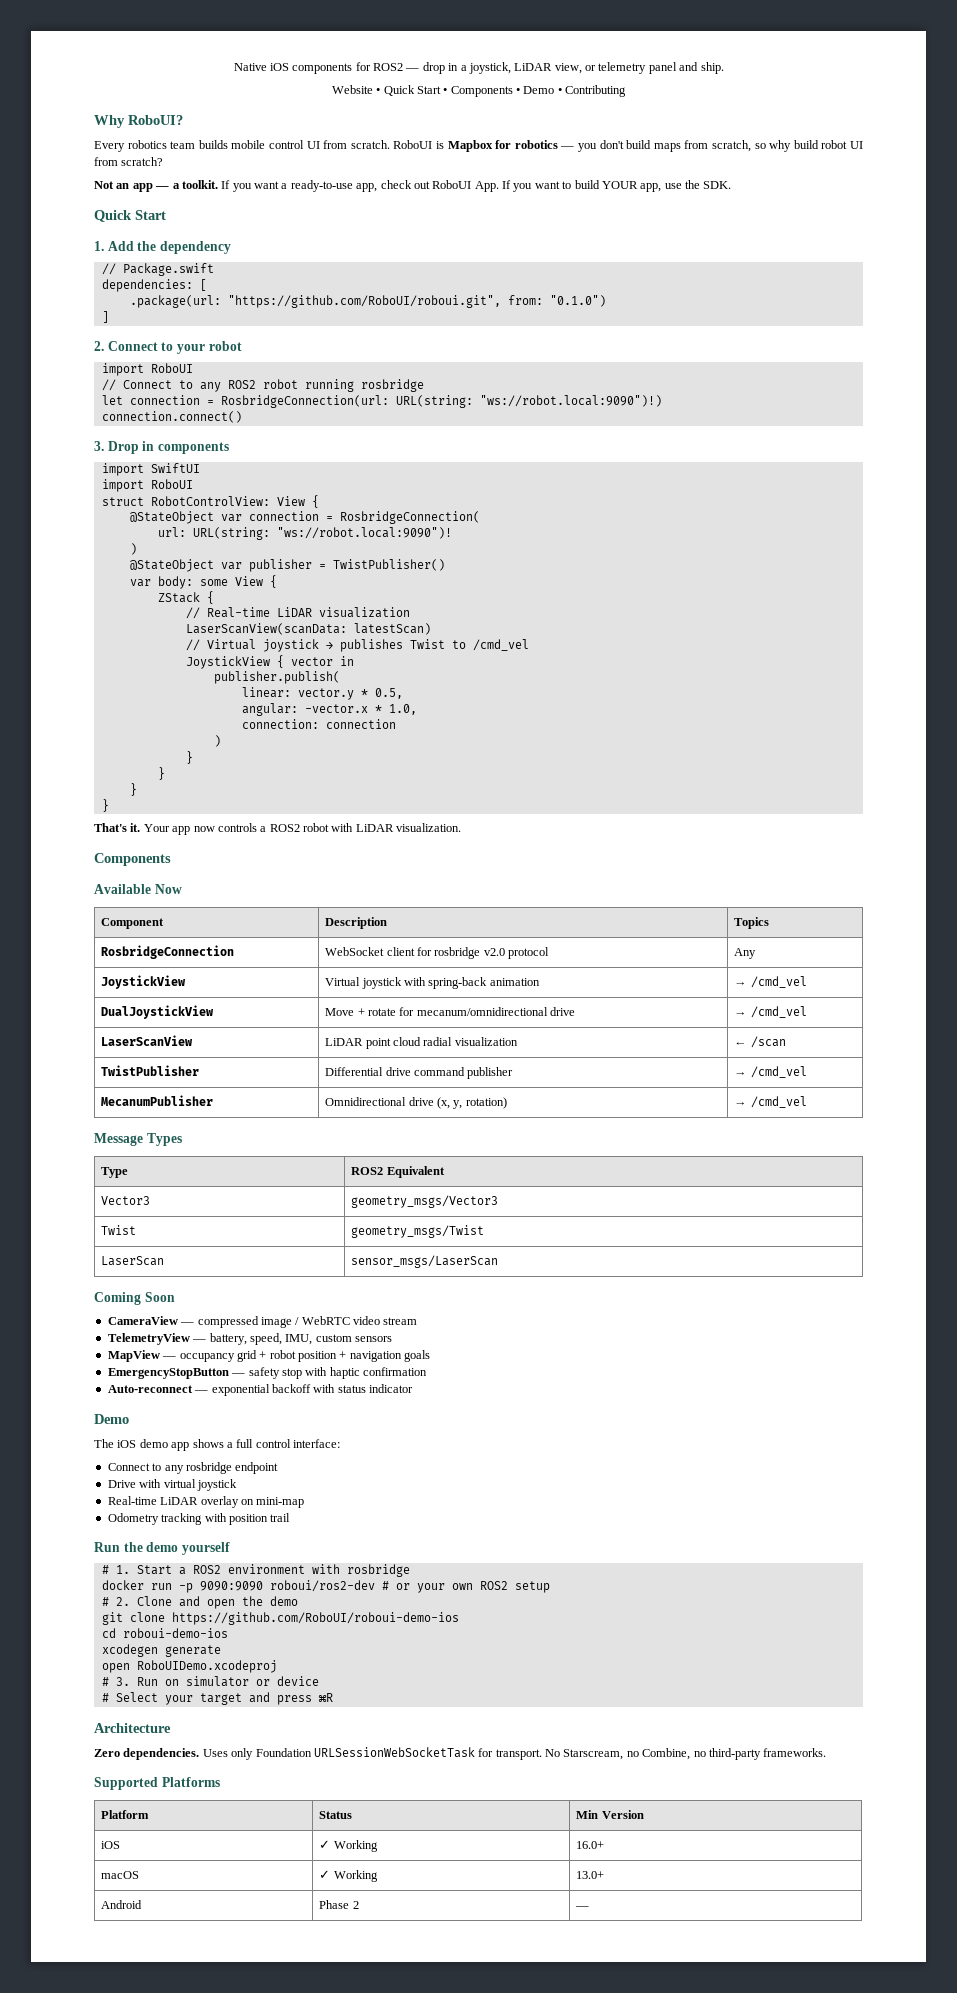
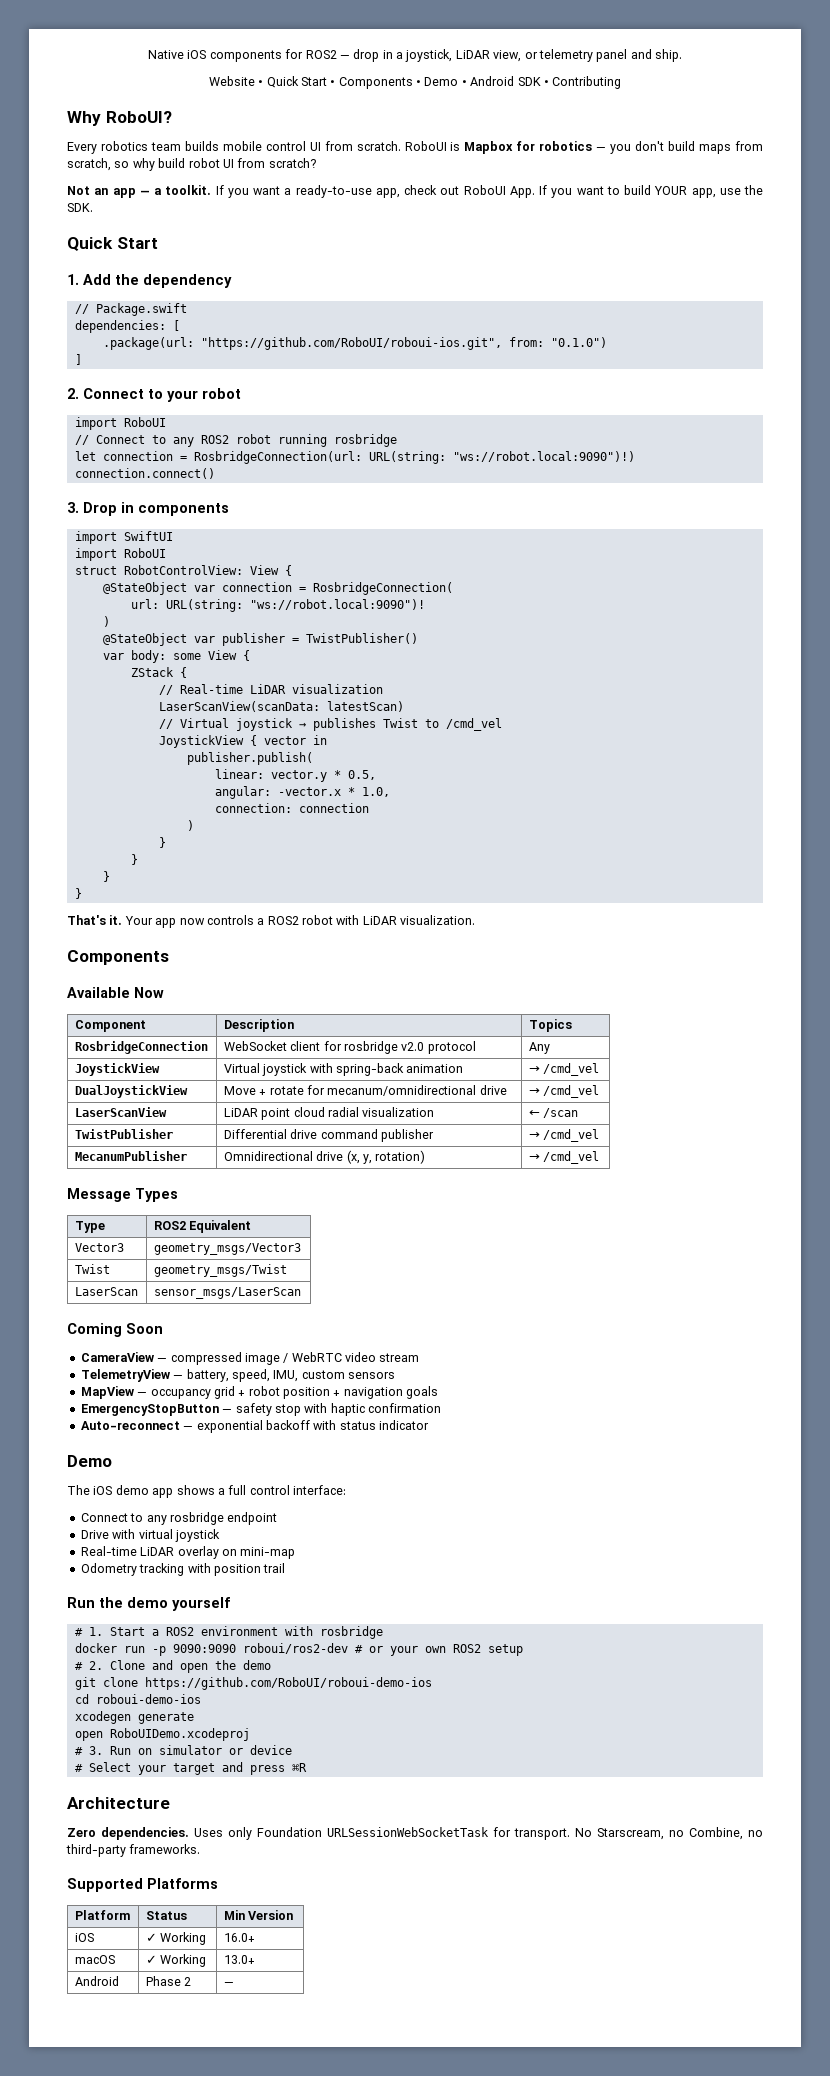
- Website • Quick Start • Components • Demo • Contributing
+ Website • Quick Start • Components • Demo • Android SDK • Contributing
- .package(url: "https://github.com/RoboUI/roboui.git", from: "0.1.0")
+ .package(url: "https://github.com/RoboUI/roboui-ios.git", from: "0.1.0")

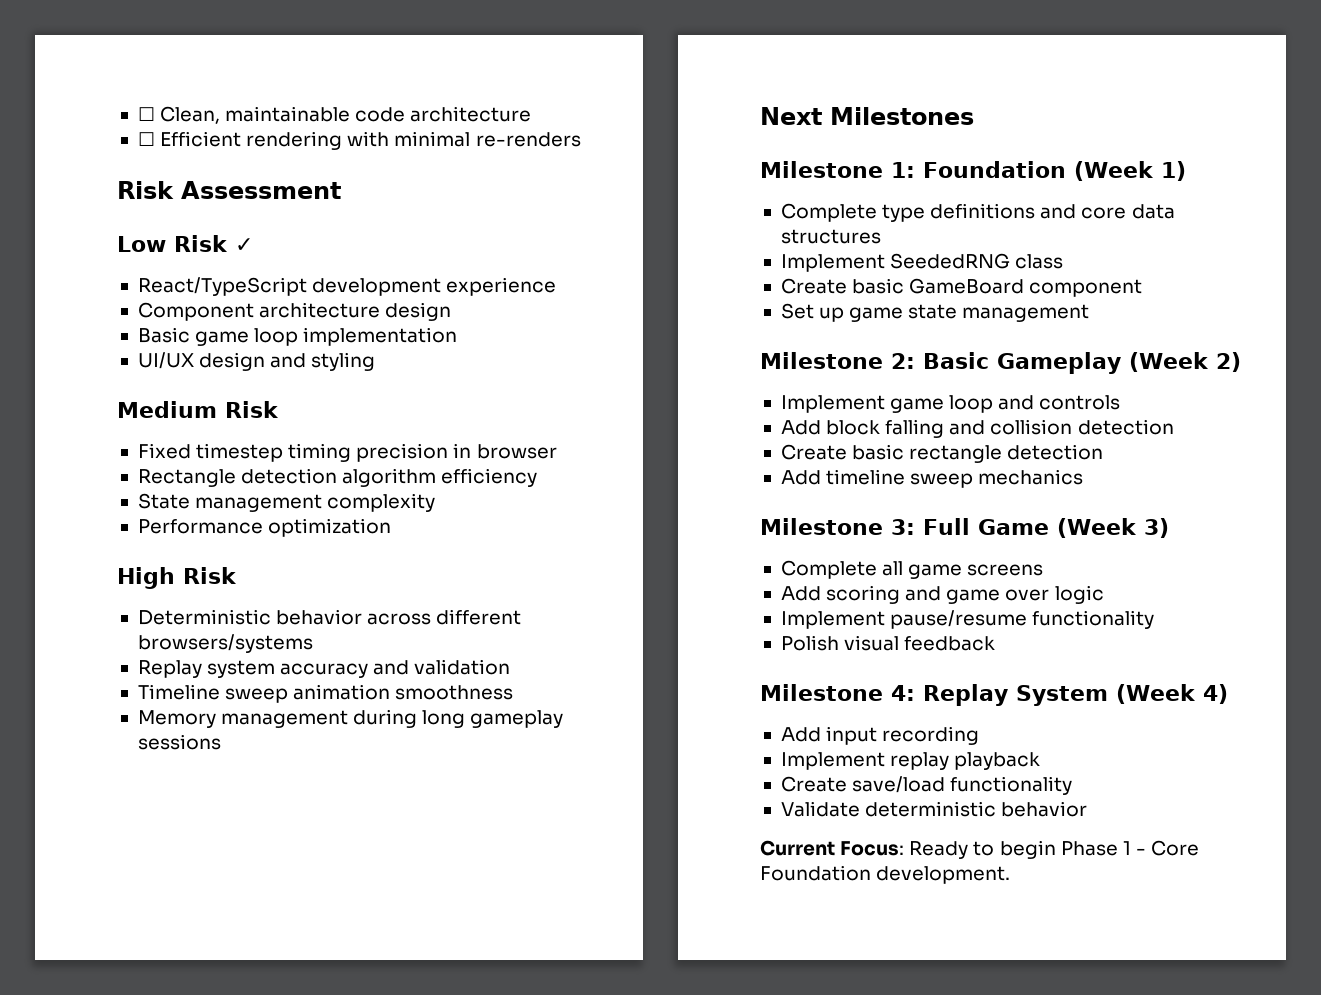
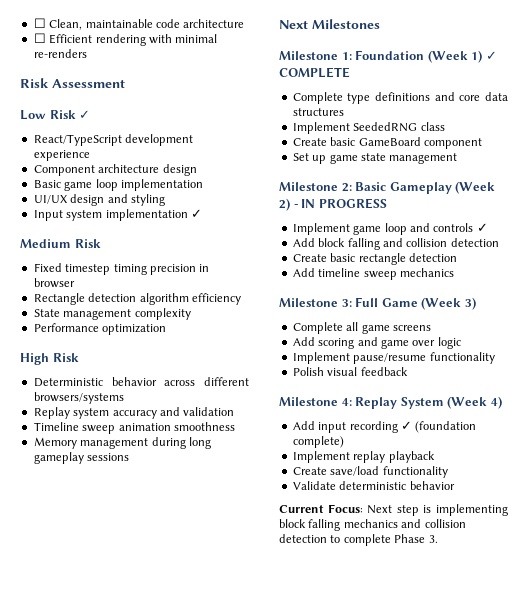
+ Input system implementation ✓
- Milestone 1: Foundation (Week 1)
+ Milestone 1: Foundation (Week 1) ✓ COMPLETE
- Milestone 2: Basic Gameplay (Week 2)
+ Milestone 2: Basic Gameplay (Week 2) - IN PROGRESS
- Implement game loop and controls
+ Implement game loop and controls ✓
- Add input recording
+ Add input recording ✓ (foundation complete)
- Current Focus: Ready to begin Phase 1 - Core Foundation development.
+ Current Focus: Next step is implementing block falling mechanics and collision detection to complete Phase 3.

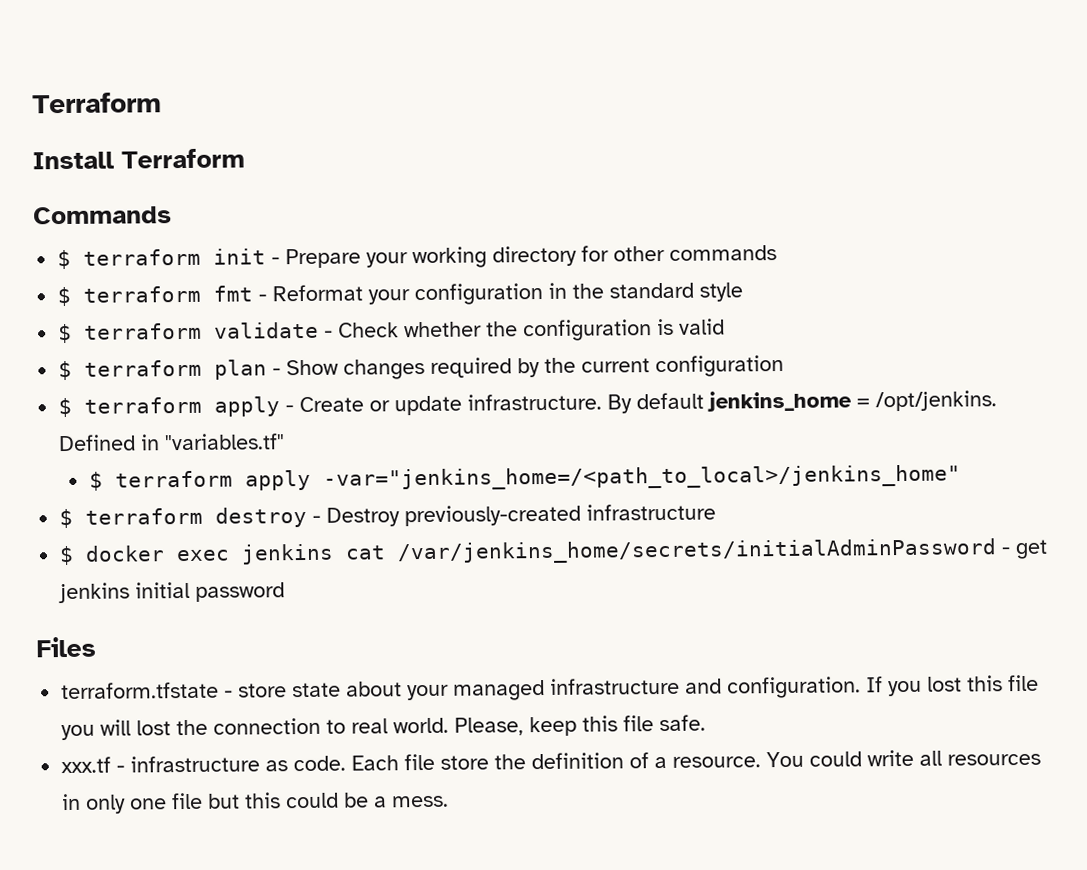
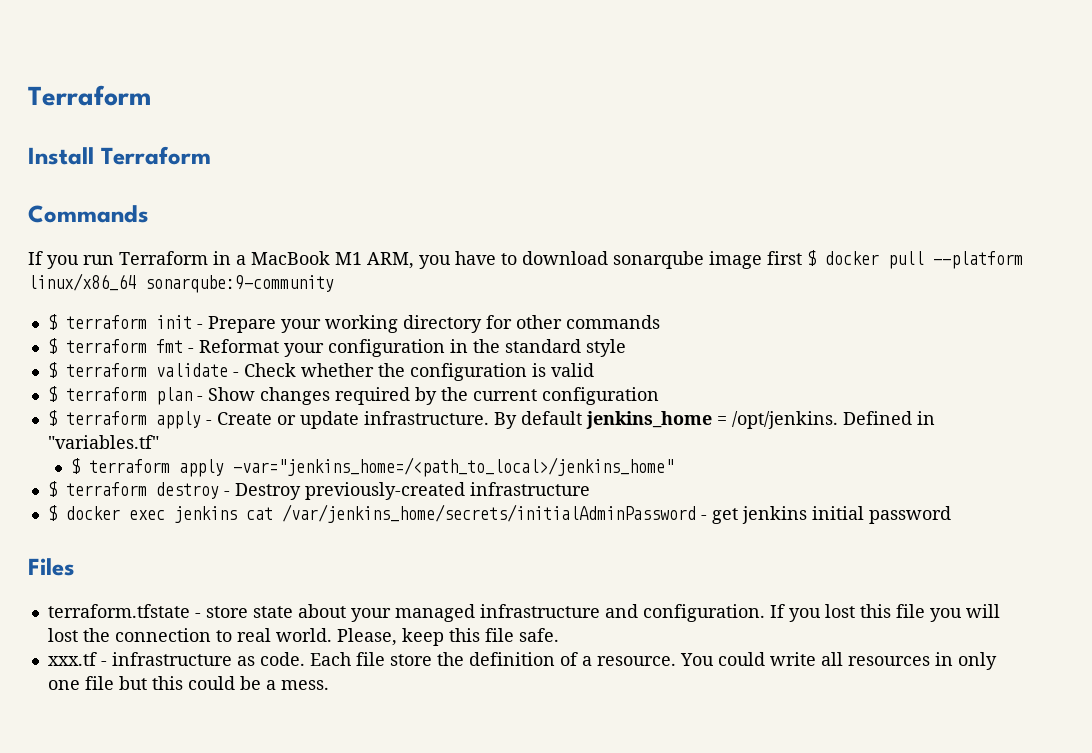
+ If you run Terraform in a MacBook M1 ARM, you have to download sonarqube image first $ docker pull --platform linux/x86_64 sonarqube:9-community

• _Problem_
If a line in the entries includes the word "Components", copy that line out.

• _Exercise answer_
- Website • Quick Start • Components • Demo • Contributing
+ Website • Quick Start • Components • Demo • Android SDK • Contributing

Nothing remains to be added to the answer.